Systematic election analyses are complicated by the fact that the usual instruments of post-election polling are difficult to use and should be used with caution due to the large number of early and mail-in voters in these elections. In general, opinion polls are yet another loser in these elections. In 2016, some polling institutes had predicted with a probability bordering on absolute certainty that Hillary Clinton would win. Michael Moore stood alone in the wide open with his thesis that Trump would win the election. Then came the great Mea Culpa on the part of the institutes. They affirmed that the survey methodology had been extensively revised. Nonetheless, 2020 essentially repeated 2016. The landslide victory and “blue wave” predicted for the Democrats never materialized.

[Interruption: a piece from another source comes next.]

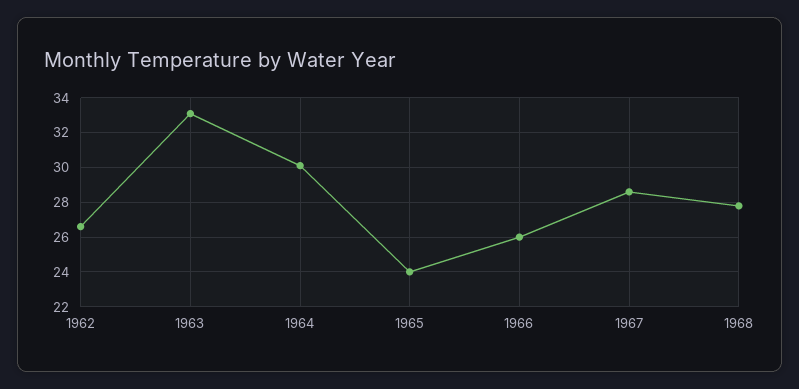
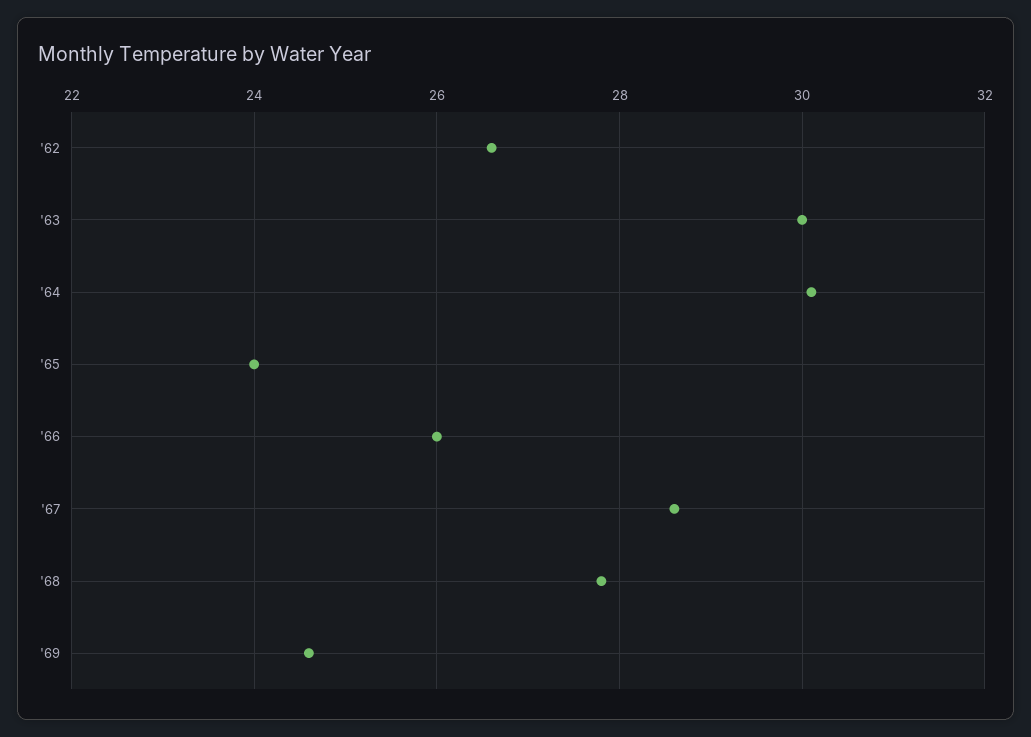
1963: 33 -> 30
'69: none -> 24.5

In the coming days and weeks, it will be necessary to clarify very carefully how this election outcome came about and which social groups, classes, races and ethnicities have continued to support Trump, or are supporting Trump for new reasons. At this time, little can be said with certainty. For now, one should be on one’s guard against rash theses such as “Racism did it” or “Racism did not do it” etc. For the empirical data that enable a systematic analysis do not yet exist in part and may never be available in reliable quality given the difficulties polling institutions face while trying to adapt their methodologies to accounting for the new phenomenon of the biased mail-in and early voting in combination with the equally biased exit polls.